Automatic Change Detection Method of Multitemporal Remote Sensing Images Based on 2D-Otsu Algorithm Improved by Firefly Algorithm

1Faculty of Land Resource Engineering, Kunming University of Science and Technology, Kunming 650093, China
2Kunming Surveying and Mapping Institute, Kunming 650051, China

Received 30 October 2014; Accepted 3 February 2015

Academic Editor: Xue Cheng Tai

Copyright © 2015 Liang Huang et al. This is an open access article distributed under the Creative Commons Attribution License, which permits unrestricted use, distribution, and reproduction in any medium, provided the original work is properly cited.

Abstract

This paper presents a new automatic change detection method of multitemporal remote sensing images based on 2D-Otsu algorithm improved by Firefly algorithm.
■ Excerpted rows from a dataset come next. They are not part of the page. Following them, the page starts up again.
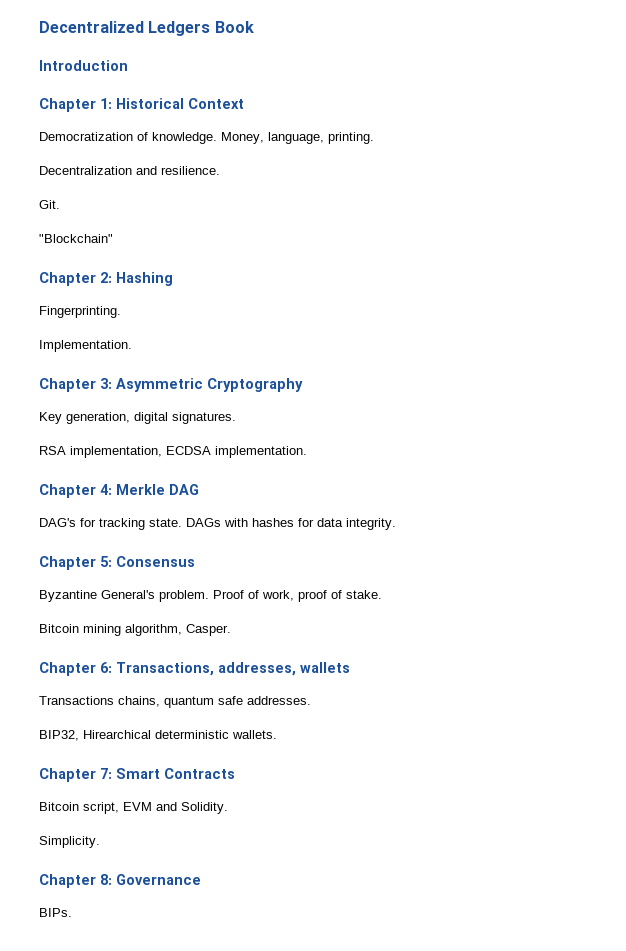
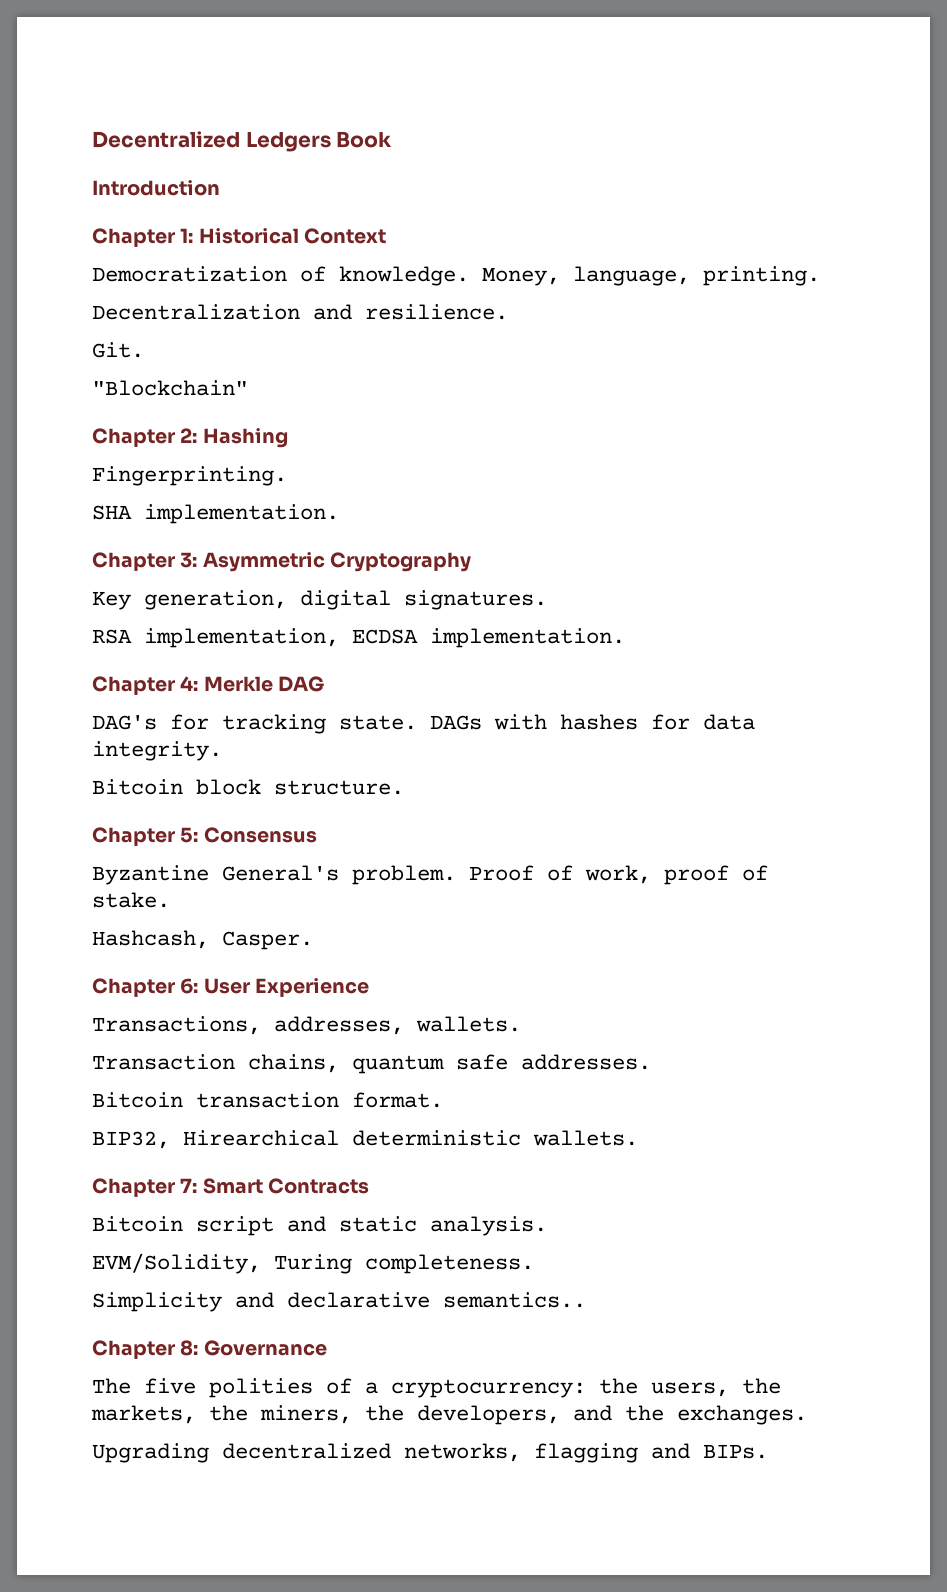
[39,340,132,352] Implementation. -> [92,504,339,524] SHA implementation.
(396, 524) none -> [92,779,404,795] // Bitcoin block structure.
[39,624,182,636] Bitcoin mining algorithm, -> [92,930,209,949] Hashcash,
[116,662,350,676] [39,696,114,705] Transactions, addresses, wallets // Transactions -> [203,978,369,997] [92,1016,521,1035] [92,1054,235,1070] User Experience // Transactions, addresses, wallets. // Transaction
(311, 700) none -> [92,1092,443,1108] // Bitcoin transaction format.
[83,802,228,814] [39,836,100,848] [39,874,201,888] script, EVM and Solidity. // Simplicity. // Chapter 8: Governance // -> [196,1216,547,1236] [92,1253,534,1274] [92,1292,586,1312] [92,1340,327,1359] [92,1378,781,1398] [91,1405,807,1425] [92,1443,690,1463] script and static analysis. // EVM/Solidity, Turing completeness. // Simplicity and declarative semantics.. // Chapter 8: Governance // The five polities of a cryptocurrency: the users, the markets, the miners, the developers, and the exchanges. // Upgrading decentralized networks, flagging and

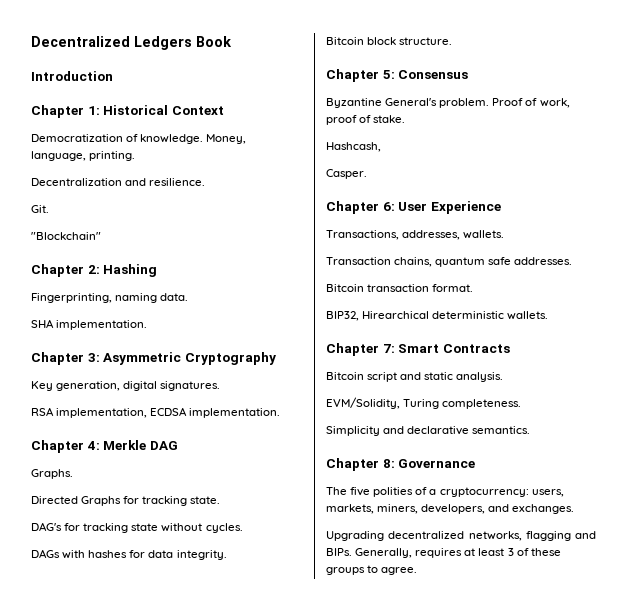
[92,466,287,486] Fingerprinting. -> [31,293,189,303] Fingerprinting, naming data.
(324, 684) none -> [31,469,73,479] [31,496,221,506] // Graphs. // Directed Graphs for tracking state.
[339,715,417,730] state. -> [131,523,243,533] state without cycles. //
(209, 939) none -> (381, 147) //
[443,1292,586,1308] semantics.. -> [472,426,531,434] semantics.
[599,1378,781,1397] [91,1405,404,1424] the users, the markets, the miners, the -> [531,489,564,497] [326,504,419,514] users, markets, miners,
[625,1405,664,1421] the -> (510, 508) none
(768, 1451) none -> [355,548,561,558] [326,565,418,575] Generally, requires at least 3 of these groups to agree.

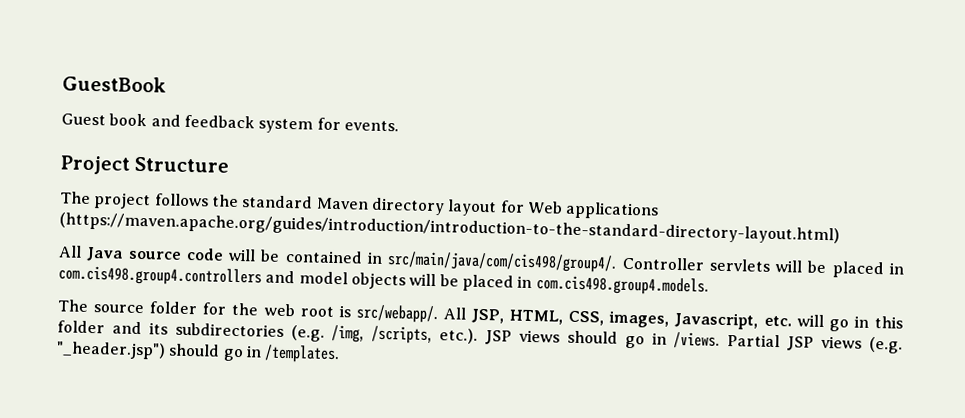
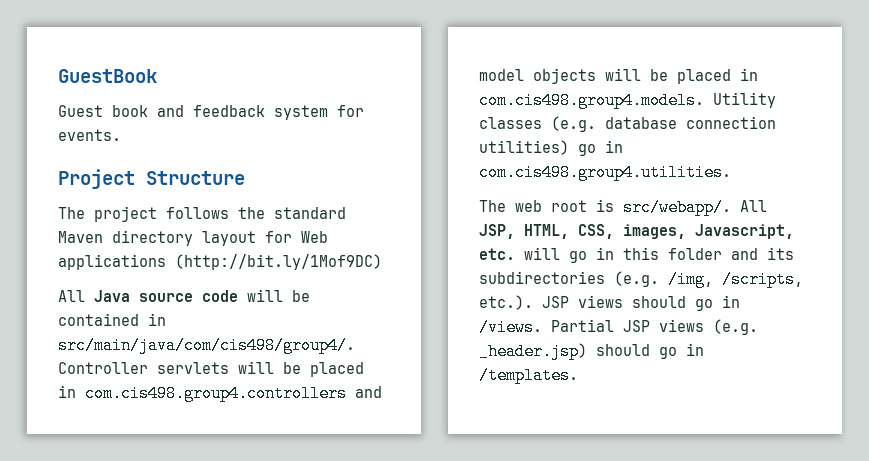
[59,212,840,245] (https://maven.apache.org/guides/introduction/introduction-to-the-standard-directory-layout.html) -> [175,254,382,270] (http://bit.ly/1Mof9DC)
[57,299,260,316] // The source folder for the -> [713,92,776,108] [479,116,776,132] [479,140,623,156] [479,164,731,181] [479,200,506,212] Utility classes (e.g. database connection utilities) go in com.cis498.group4.utilities. // The
[56,341,166,360] "_header.jsp") -> [479,343,587,360] _header.jsp)

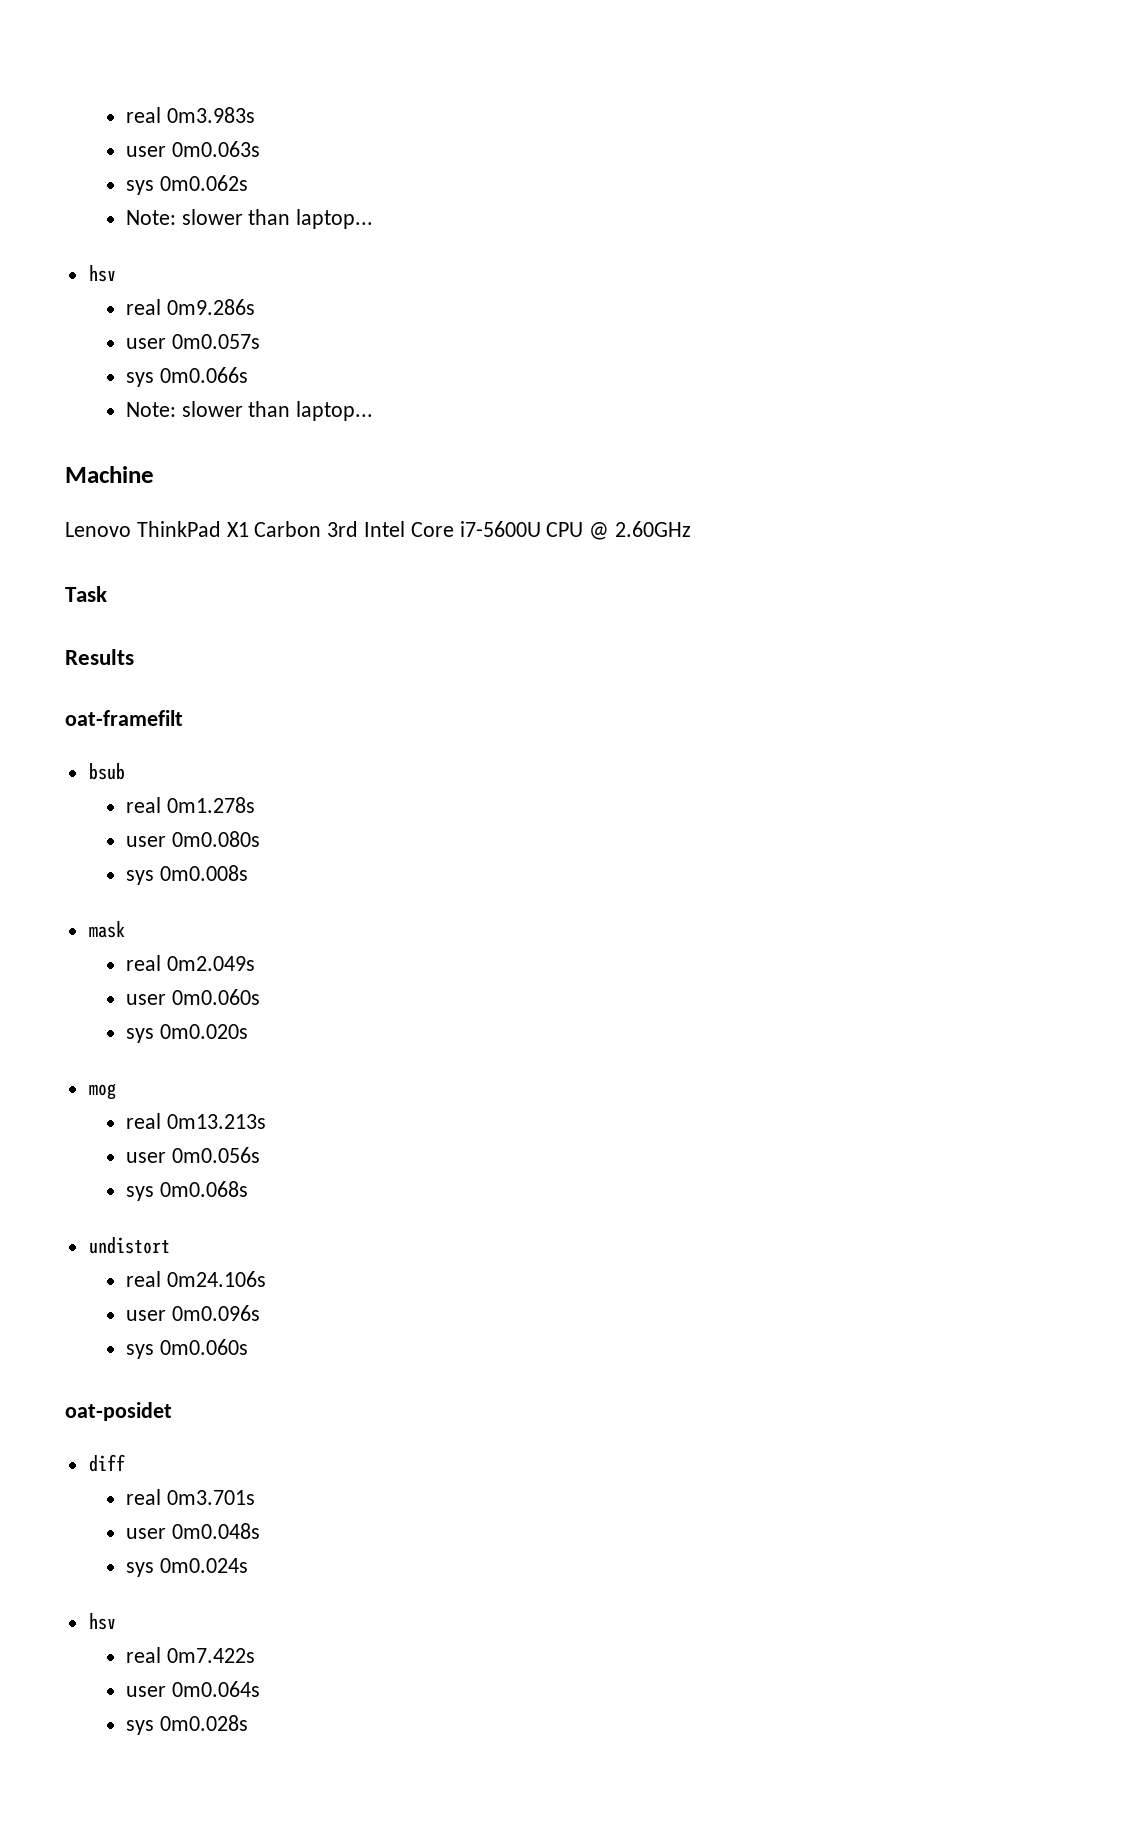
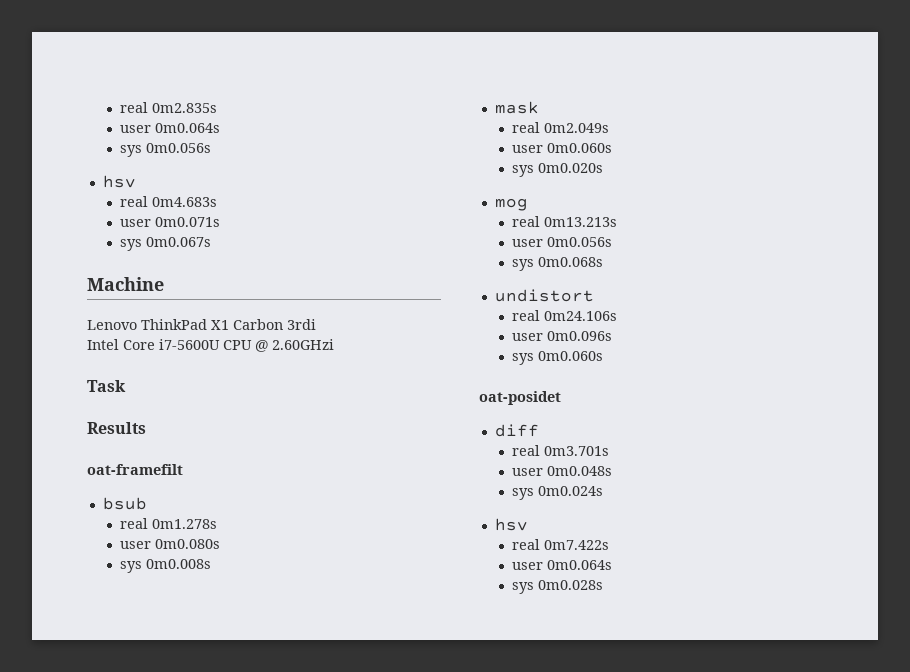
[125,107,255,123] [125,141,260,157] [125,175,248,195] [125,209,374,229] [88,265,116,282] [125,299,255,315] [125,334,260,349] [125,367,248,387] [125,401,374,421] real 0m3.983s // user 0m0.063s // sys 0m0.062s // Note: slower than laptop... // hsv // real 0m9.286s // user 0m0.057s // sys 0m0.066s // Note: slower than laptop... -> [119,102,217,113] [119,123,220,133] [119,143,211,157] [102,175,136,188] [119,196,217,207] [119,217,220,227] [119,237,211,251] real 0m2.835s // user 0m0.064s // sys 0m0.056s // hsv // real 0m4.683s // user 0m0.071s // sys 0m0.067s
[327,521,359,537] 3rd -> [287,319,316,330] 3rdi //
[615,521,692,537] 2.60GHz -> [272,339,334,350] 2.60GHzi

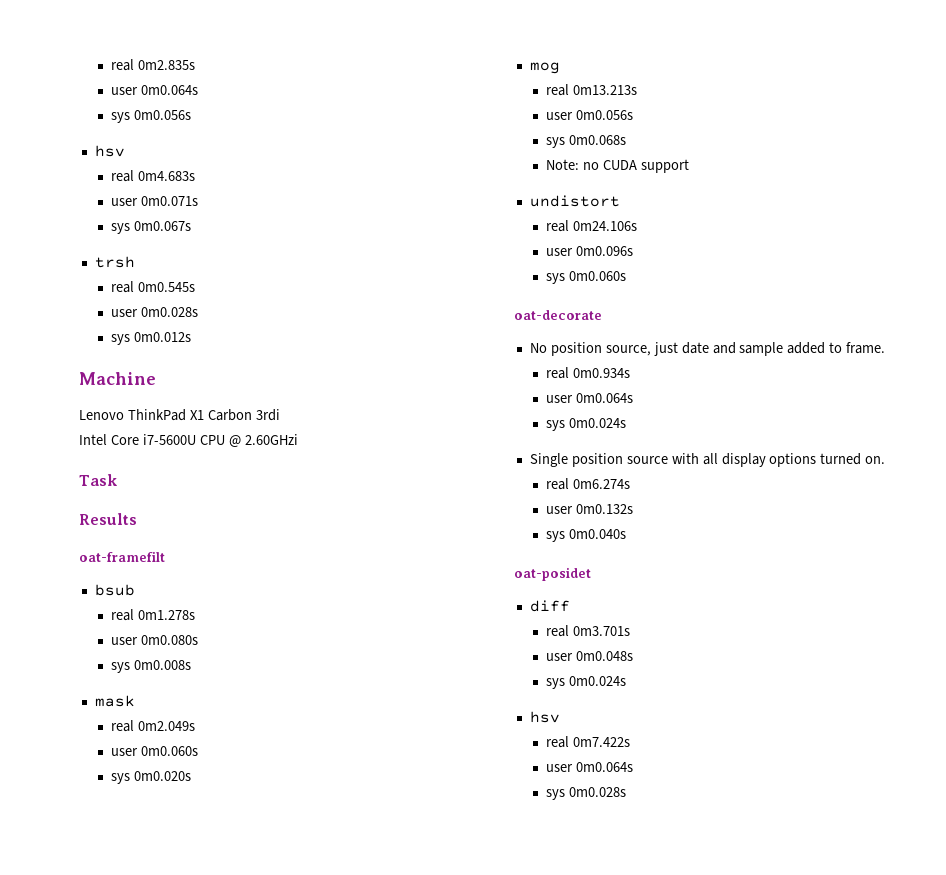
(211, 242) none -> [94,256,135,268] [111,281,196,293] [111,307,199,317] [111,332,192,345] // trsh // real 0m0.545s // user 0m0.028s // sys 0m0.012s
(603, 262) none -> [546,159,690,173] // Note: no CUDA support
(603, 356) none -> [514,310,602,320] [529,342,886,356] [546,367,631,379] [546,393,634,403] [546,418,627,431] [529,453,886,467] [546,478,631,490] [546,504,634,514] [546,529,627,542] // oat-decorate // No position source, just date and sample added to frame. // real 0m0.934s // user 0m0.064s // sys 0m0.024s // Single position source with all display options turned on. // real 0m6.274s // user 0m0.132s // sys 0m0.040s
The proposed method is designed to automatically extract the changing area between two temporal remote sensing images. First, two different temporal remote sensing images were acquired through difference value method of remote sensing images; then, the 2D-Otsu threshold segmentation principles are analyzed and the optimal threshold of 2D-Otsu threshold segmentation method is figured out by using the Firefly algorithm, where the difference images are conducted with binary classification to obtain the changing category and the nonchanging category; finally, the proposed method is used to carry out change detection experiments on the two selected areas, where a variety of methods are compared. Experimental results show that the proposed method can effectively and quickly extract the changing area between the two temporal remote sensing images; thus, it is an effective method of change detection for remote sensing images.